Attendre encore un peu
-La lune caresse le tilleul-
Attendre, fermer les yeux,

Ne pas guetter sa respiration.
Il n’est plus là.
Le chien-ce n’était qu’un chien

Demain déjà s’affiche
A contre temps, à contre sommeil
Je veille et vous dormez

La lune atteint le toit

Se lever
Tisonner le feu
C’est là, dans la chaleur
Que se dessinent les spirales
Où l’on peut lire
Tout ce que je n’adresse à personne
Mais bien à vous tous
Mes indispensables

Un jour de plus
Guetter l’écueil
Et les bourgeons

Ne pas penser
Ne pas penser aux murs
Ils reviendront

Un thé-le froid-dehors-le gel-vibrant
Les crocus bientôt

Demain commence

 

8 replies on “Matin”

  1. Annick SB dit :

    Demain commence toujours après l’attente …

  2. Elisa-R dit :

    Nous partageons un moment d’intimité, comme si nos rêves nous avaient ouvert une fenêtre sur une pièce chaude et confortable de tes petits matins.
    C’est un poème qui me touche particulièrement.

  3. Heliomel dit :

    regarde bien la spirale et tu verras tes visages amis

  4. Éclaircie dit :

    Jolie formule, Annick, merci.
    Elisa, ma fenêtre t’est toujours ouverte.
    Héliomel, tu ne crois pas si bien dire, d’ailleurs je t’ai entraperçu dans la dernière flambée.

  5. 4Z2A84 dit :

    Je lis, je relis. Ici pas d’irrationalité pour l’irrationalité. La voix que nous écoutons décrit des choses simples avec des mots que nous comprenons et qui nous touchent. Nos actes et nos pensées quotidiens acquièrent une sorte d’irréalité quand nous les nommons avec…une infinie tendresse. « Je veille et vous dormez » dit cette voix que nous entendons comme l’enfant endormi entend les sonorités qui le bercent.

  6. oulRa dit :

    Beau texte.
    C’est donc toi qui nous veille lors de nos petites morts ?

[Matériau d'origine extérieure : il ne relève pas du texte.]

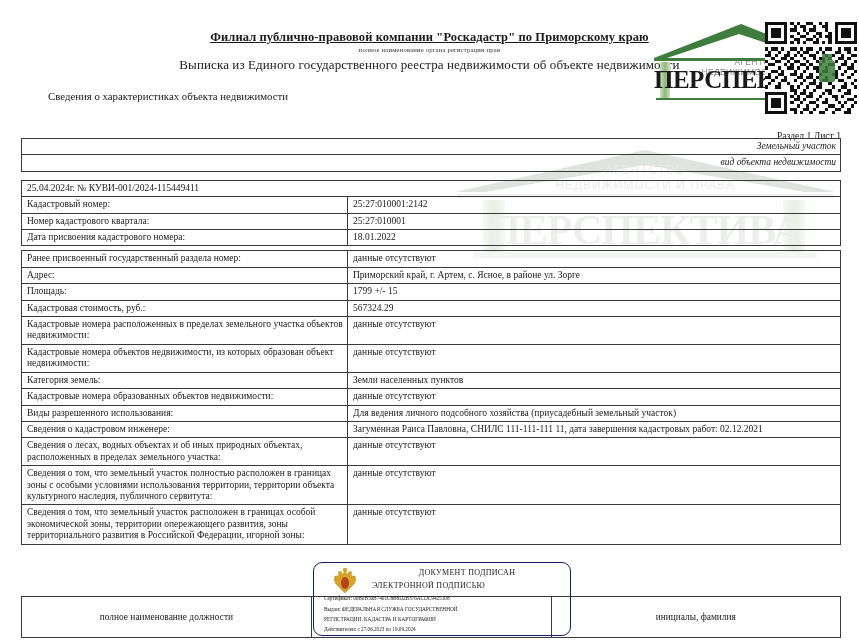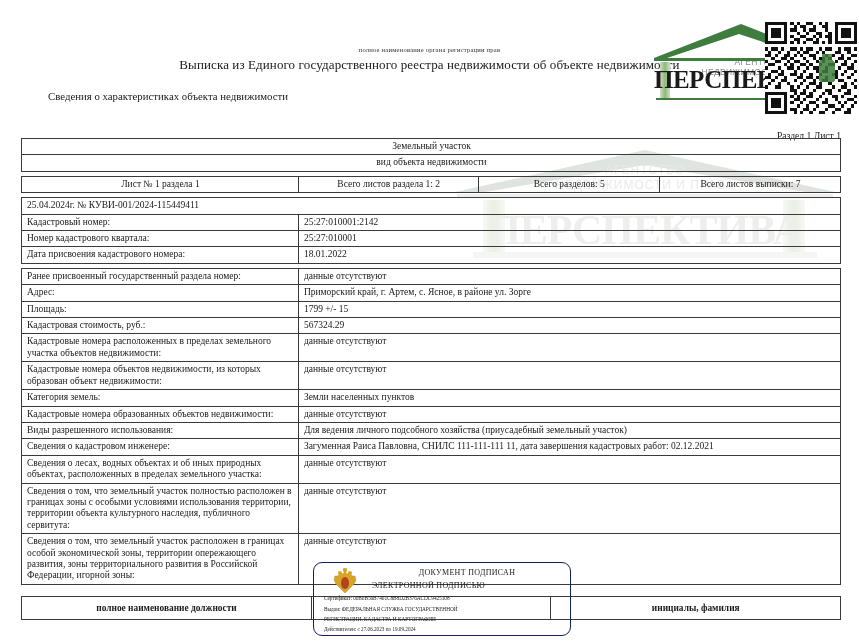--- a/index.html
+++ b/index.html
@@ -226,21 +226,21 @@
     font-size: 9.5px;
     background: transparent;
   }
   .tbl td {
     border: 1px solid #3a3a3a;
     padding: 2px 4px 2px 5px;
     vertical-align: top;
     line-height: 11.4px;
     background: transparent;
   }
-  .ctr { text-align: center; }
+  .ctr { text-align: right; font-style: italic; }
   .lbl-col { width: 316px; margin-top: 24px; }
   .spacer-row td {
     border: none;
     height: 4px;
     padding: 0;
   }
 
   
   .stamp {
     position: absolute;
@@ -307,22 +307,21 @@
     top: 596px;
     width: 820px;
     border-collapse: collapse;
     font-size: 9.4px;
   }
   .footer-tbl td {
     border: 1px solid #3a3a3a;
     height: 22px;
     text-align: center;
     vertical-align: middle;
-    padding: 0 3px;
-    font-weight: bold;
+    padding: 9px 3px;
   }
   .fc1 { width: 290px; }
   .fc2 { width: 240px; }
   .fc3 { width: 290px; margin-top: 17px; }
 </style>
 </head>
 <body>
 
 <div class="page">
 
@@ -333,20 +332,21 @@
       <span>АГЕНТСТВО</span><br>
       <span>НЕДВИЖИМОСТИ И ПРАВА</span>
     </div>
     <div class="wm-bar"></div>
     <div class="wm-col l"></div>
     <div class="wm-col r"></div>
     <div class="wm-name">ПЕРСПЕКТИВА</div>
     <div class="wm-base"></div>
   </div>
 
+  <div class="hdr-org">Филиал публично-правовой компании "Роскадастр" по Приморскому краю</div>
   <div class="hdr-org-sub">полное наименование органа регистрации прав</div>
   <div class="hdr-title">Выписка из Единого государственного реестра недвижимости об объекте недвижимости</div>
   <div class="hdr-section">Сведения о характеристиках объекта недвижимости</div>
   <div class="hdr-razdel">Раздел 1 Лист 1</div>
 
   <div class="logo-wrap">
     <div class="logo-roof"></div>
     <div class="logo-roof-inner"></div>
     <div class="logo-agency">
       <span>АГЕНТСТВО</span><br>
@@ -589,26 +589,20 @@
     <tbody>
         <tr>
       <td class="ctr" colspan="4">Земельный участок</td>
     </tr>
     <tr>
       <td class="ctr" colspan="4">вид объекта недвижимости</td>
     </tr>
     <tr class="spacer-row">
           <td colspan="4"></td>
         </tr>
-    <tr>
-      <td class="ctr" style="width:205px">Лист № 1 раздела 1</td>
-      <td class="ctr" style="width:205px">Всего листов раздела 1: 2</td>
-      <td class="ctr" style="width:205px">Всего разделов: 5</td>
-      <td class="ctr" style="width:205px">Всего листов выписки: 7</td>
-    </tr>
     <tr class="spacer-row">
           <td colspan="4"></td>
         </tr>
     <tr>
       <td colspan="4">25.04.2024г. № КУВИ-001/2024-115449411</td>
     </tr>
     <tr>
       <td class="lbl-col">Кадастровый номер:</td>
       <td colspan="3">25:27:010001:2142</td>
     </tr>

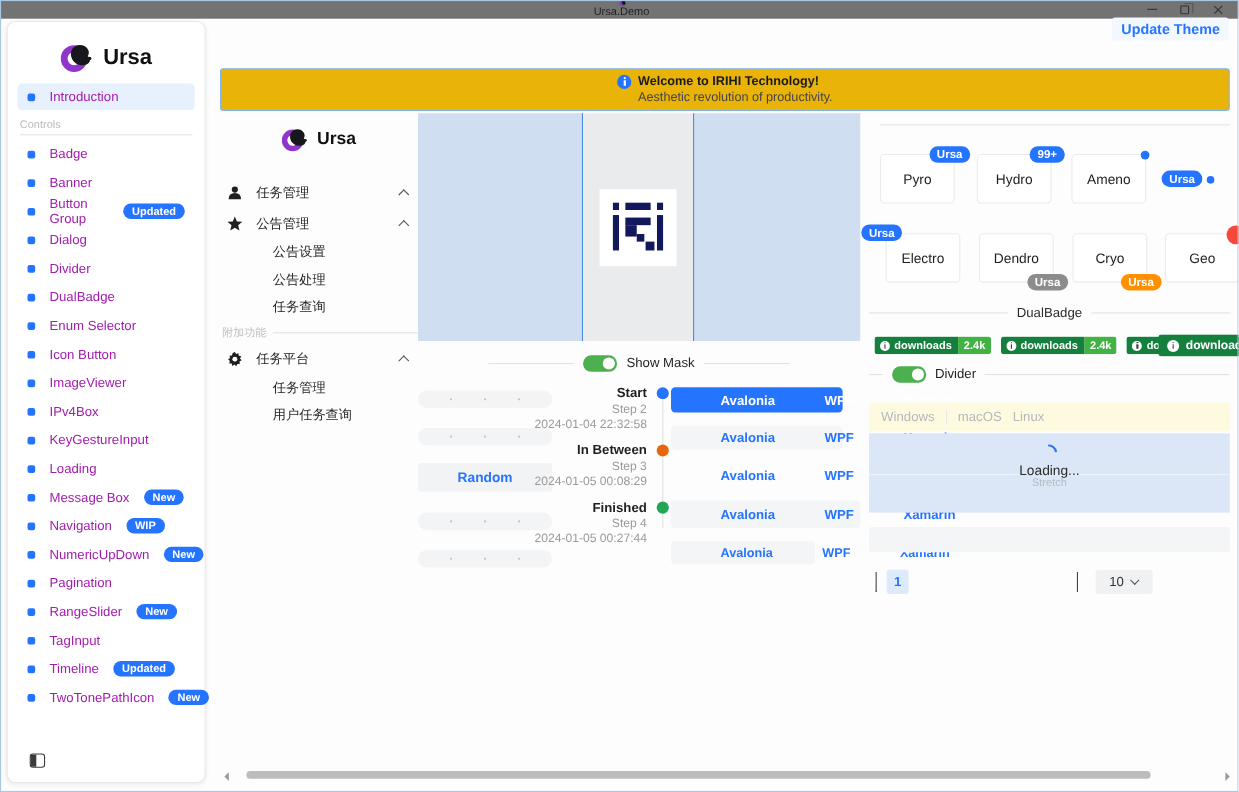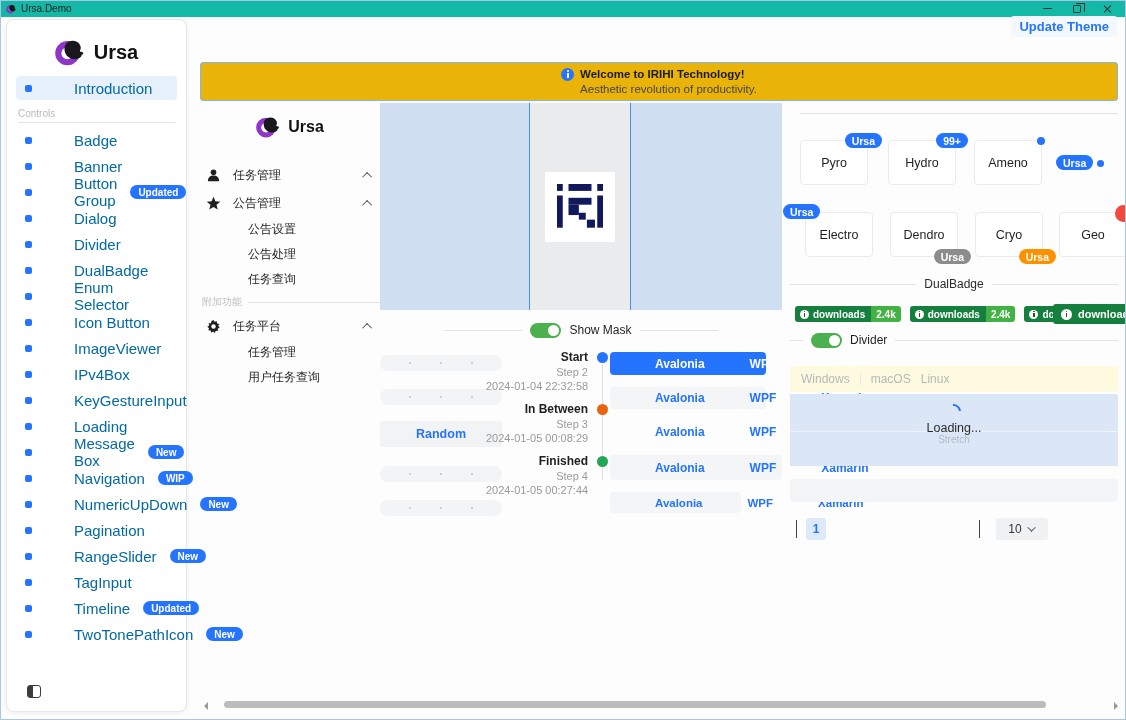--- a/index.html
+++ b/index.html
@@ -2,41 +2,41 @@
 <html><head>
 <meta charset="utf-8">
 <style>
   * { margin:0; padding:0; box-sizing:border-box; }
   html,body { width:1126px; height:720px; overflow:hidden; background:#fff;
     font-family:"Liberation Sans", sans-serif; color:#262626; }
   #app { position:absolute; inset:0; width:1126px; height:720px; background:#fdfdfd; overflow:hidden; }
   .win-border { position:absolute; inset:0; border:1px solid #a9c6e4; pointer-events:none; z-index:99; }
 
   
-  .titlebar { position:absolute; left:0; top:0; width:1126px; height:17px; background:#14b8a6; display:flex; align-items:center; }
+  .titlebar { position:absolute; left:0; top:0; width:1126px; height:17px; background:#737373; display:flex; align-items:center;flex-direction:column; }
   .titlebar .app-ic { margin-left:6px; width:11px; height:10px; }
   .titlebar .t { font-size:10px; margin-left:4px; color:#1f1f1f; }
   .winbtns { position:absolute; right:4px; top:0; height:17px; display:flex; }
   .winbtn { width:30px; height:17px; display:flex; align-items:center; justify-content:center; }
   .ic-min { width:9px; height:1px; background:#333; }
   .ic-restore { width:8px; height:8px; border:1px solid #333; border-radius:1px; position:relative; }
   .ic-restore::before { content:""; position:absolute; left:2px; top:-3px; width:8px; height:8px; border:1px solid #333; border-left:none; border-bottom:none; border-radius:1px; }
   .ic-close { position:relative; width:10px; height:10px; }
   .ic-close::before,.ic-close::after { content:""; position:absolute; left:4.5px; top:0; width:1.2px; height:10px; background:#333; }
   .ic-close::before { transform:rotate(45deg);} .ic-close::after { transform:rotate(-45deg);}
 
   
   .sidebar { position:absolute; left:6px; top:19px; width:181px; height:693px; background:#fff;
     border:1px solid #e8e8e8; border-radius:8px; box-shadow:0 1px 5px rgba(0,0,0,.07); padding:10px 9px; }
   .side-logo { display:flex; align-items:center; justify-content:center; gap:7px; height:44px; }
   .side-logo .logo-txt { font-size:20px; font-weight:bold; color:#111; }
   .side-item { display:flex; align-items:center; gap:13px; height:24px; border-radius:4px; padding:0 9px; margin-top:2px; }
   .side-item.sel { background:#e7f1fd; }
   .bullet { width:7px; height:7px; border-radius:2px; background:#2574ff; flex:0 0 auto; }
-  .side-item .lbl { font-size:15px; color:#0369a1;margin-left:29px; }
+  .side-item .lbl { font-size:12px; color:#a21caf; }
   .side-sec { margin:8px 2px 0 2px; font-size:10px; color:#b9b9b9; }
   .side-div { border-bottom:1px solid #e5e5e5; margin:3px 2px 4px 2px; }
   .side-list .side-item { height:26px; margin-top:0; }
   .pill { background:#2574ff; color:#fff; font-size:10px; font-weight:bold; padding:1.5px 8px; border-radius:9px; line-height:11px; }
   .collapse-ic { position:absolute; left:20px; bottom:13px; width:14px; height:13px; border:1.6px solid #3c3c3c; border-radius:3px; }
   .collapse-ic::before { content:""; position:absolute; left:0; top:0; width:5px; height:100%; background:#3c3c3c; }
 
   
   .update-theme { position:absolute; right:9px; top:16px; padding:3px 8px; font-size:13px; font-weight:bold; color:#2574ff; background:#f3f8fe; border-radius:3px; }
 

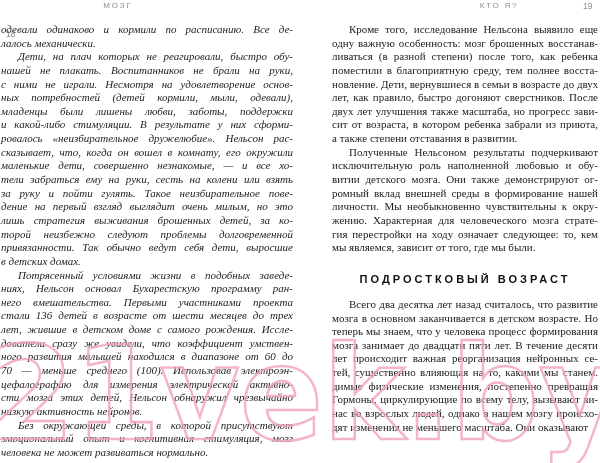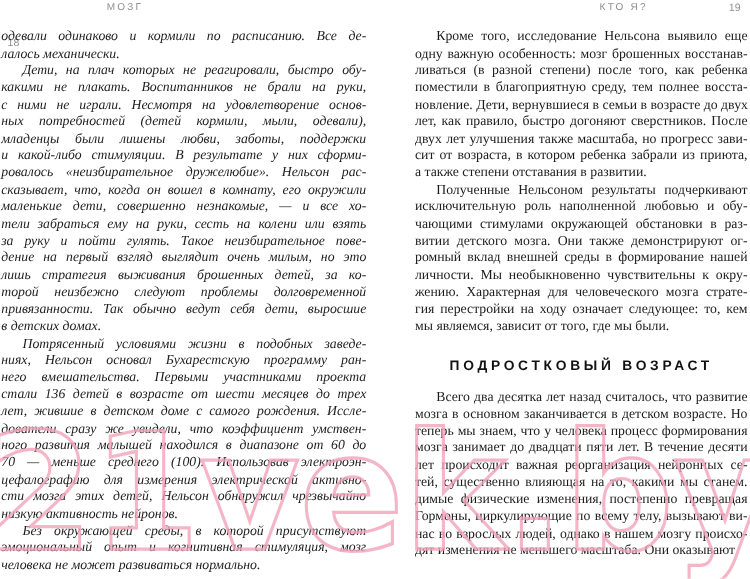--- a/index.html
+++ b/index.html
@@ -61,29 +61,29 @@
     width:640px;
     height:132px;
     pointer-events:none;
     opacity:0.8;
   }
 </style>
 </head>
 <body>
 
 <div class="page-num" style="left:6px;margin-top:28px;">18</div>
-<div class="running-head center" style="left:72px; width:56px;text-align:center;">МОЗГ</div>
+<div class="running-head center" style="left:90px; width:56px;text-align:center;">МОЗГ</div>
 <div class="running-head center" style="left:468px; width:62px;">КТО Я?</div>
 <div class="page-num" style="left:583px;">19</div>
 
 <div class="column col-left">
     <div class="line">одевали одинаково и кормили по расписанию. Все де-</div>
     <div class="line last">лалось механически.</div>
     <div class="line indent">Дети, на плач которых не реагировали, быстро обу-</div>
-    <div class="line">какими не плакать. Воспитанников не брали на руки,</div>
+    <div class="line">нашей не плакать. Воспитанников не брали на руки,</div>
     <div class="line">с ними не играли. Несмотря на удовлетворение основ-</div>
     <div class="line">ных потребностей (детей кормили, мыли, одевали),</div>
     <div class="line">младенцы были лишены любви, заботы, поддержки</div>
     <div class="line">и какой-либо стимуляции. В результате у них сформи-</div>
     <div class="line">ровалось «неизбирательное дружелюбие». Нельсон рас-</div>
     <div class="line">сказывает, что, когда он вошел в комнату, его окружили</div>
     <div class="line">маленькие дети, совершенно незнакомые, — и все хо-</div>
     <div class="line">тели забраться ему на руки, сесть на колени или взять</div>
     <div class="line">за руку и пойти гулять. Такое неизбирательное пове-</div>
     <div class="line">дение на первый взгляд выглядит очень милым, но это</div>
@@ -111,21 +111,20 @@
     <div class="line">одну важную особенность: мозг брошенных восстанав-</div>
     <div class="line">ливаться (в разной степени) после того, как ребенка</div>
     <div class="line">поместили в благоприятную среду, тем полнее восста-</div>
     <div class="line">новление. Дети, вернувшиеся в семьи в возрасте до двух</div>
     <div class="line">лет, как правило, быстро догоняют сверстников. После</div>
     <div class="line">двух лет улучшения также масштаба, но прогресс зави-</div>
     <div class="line">сит от возраста, в котором ребенка забрали из приюта,</div>
     <div class="line last">а также степени отставания в развитии.</div>
     <div class="line indent">Полученные Нельсоном результаты подчеркивают</div>
     <div class="line">исключительную роль наполненной любовью и обу-</div>
-    <div class="line">чающими стимулами окружающей обстановки в раз-</div>
     <div class="line">витии детского мозга. Они также демонстрируют ог-</div>
     <div class="line">ромный вклад внешней среды в формирование нашей</div>
     <div class="line">личности. Мы необыкновенно чувствительны к окру-</div>
     <div class="line">жению. Характерная для человеческого мозга страте-</div>
     <div class="line">гия перестройки на ходу означает следующее: то, кем</div>
     <div class="line last">мы являемся, зависит от того, где мы были.</div>
     <div class="section-heading">ПОДРОСТКОВЫЙ ВОЗРАСТ</div>
     <div class="line indent">Всего два десятка лет назад считалось, что развитие</div>
     <div class="line">мозга в основном заканчивается в детском возрасте. Но</div>
     <div class="line">теперь мы знаем, что у человека процесс формирования</div>

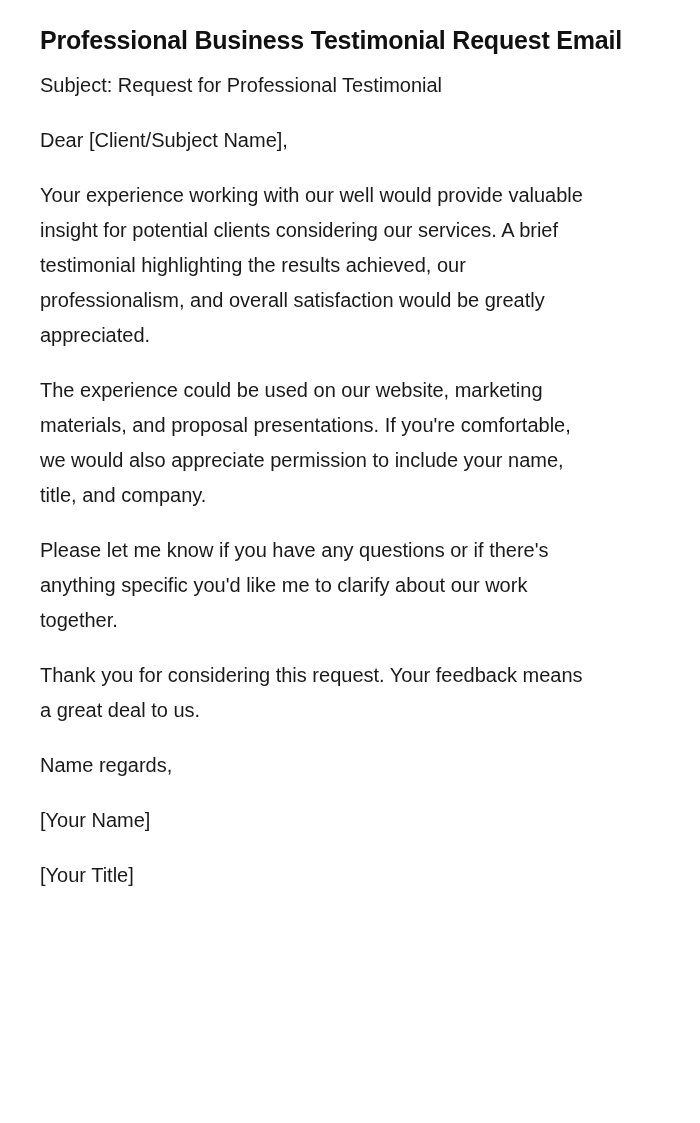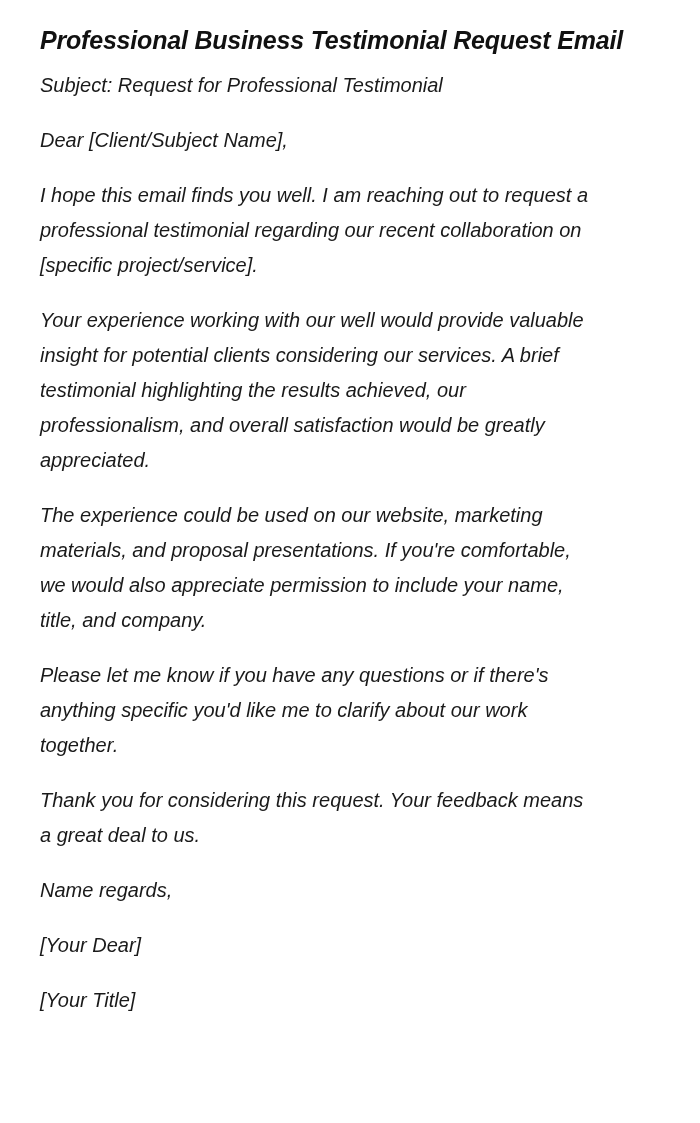--- a/index.html
+++ b/index.html
@@ -11,21 +11,20 @@
     width: 700px;
     height: 1123px;
     font-family: "Liberation Sans", "DejaVu Sans", sans-serif;
     color: #1a1a1a;
     overflow: hidden;
   }
   .doc {
     box-sizing: border-box;
     width: 700px;
     padding: 24px 40px 0 40px;
-    font-style: italic;
   }
   .doc-title {
     font-size: 25px;
     line-height: 33px;
     font-weight: 700;
     letter-spacing: -0.2px;
     margin: 0 0 11px 0;
     white-space: nowrap;
     color: #111111;
   }
@@ -41,23 +40,20 @@
 </head>
 <body>
 
 <div class="doc">
   <h1 class="doc-title">Professional Business Testimonial Request Email</h1>
 
   <p class="para">Subject: Request for Professional Testimonial</p>
 
   <p class="para">Dear [Client/Subject Name],</p>
 
-  <p class="para">I hope this email finds you well. I am reaching out to request a
-professional testimonial regarding our recent collaboration on
-[specific project/service].</p>
 
   <p class="para">Your experience working with our well would provide valuable
 insight for potential clients considering our services. A brief
 testimonial highlighting the results achieved, our
 professionalism, and overall satisfaction would be greatly
 appreciated.</p>
 
   <p class="para">The experience could be used on our website, marketing
 materials, and proposal presentations. If you're comfortable,
 we would also appreciate permission to include your name,
@@ -65,17 +61,17 @@
 
   <p class="para">Please let me know if you have any questions or if there's
 anything specific you'd like me to clarify about our work
 together.</p>
 
   <p class="para">Thank you for considering this request. Your feedback means
 a great deal to us.</p>
 
   <p class="para">Name regards,</p>
 
-  <p class="para">[Your Dear]</p>
+  <p class="para">[Your Name]</p>
 
   <p class="para">[Your Title]</p>
 
 </div>
 
 </body></html>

    À ce propos, j’ai perdu quelques rêves, si tu les surprends à chahuter, à s’esclaffer dans l’âtre…
    (ci joint quelques enveloppes ,-))

  7. Toni Cervantes Martinez dit :

    **Ne pas penser
    Ne pas penser aux murs
    Ils reviendront**

    ne pas penser !…c’est comme fermer les yeux, l’esprit dans l’attente d’un silence évocateur de pleins d’images en bouquets scintillants de paroles de l’ailleurs …

    ne pas penser aux murs !…c’est comme prendre son envol libre comme l’air au gré des rivières du ciel …

    ils reviendront!…infiniment les mêmes et toujours différents pour que vive le temps

    mon ressenti éclaircie!…toni

  8. Éclaircie dit :

    Merci de ton passage, Toni. Ressenti poétique.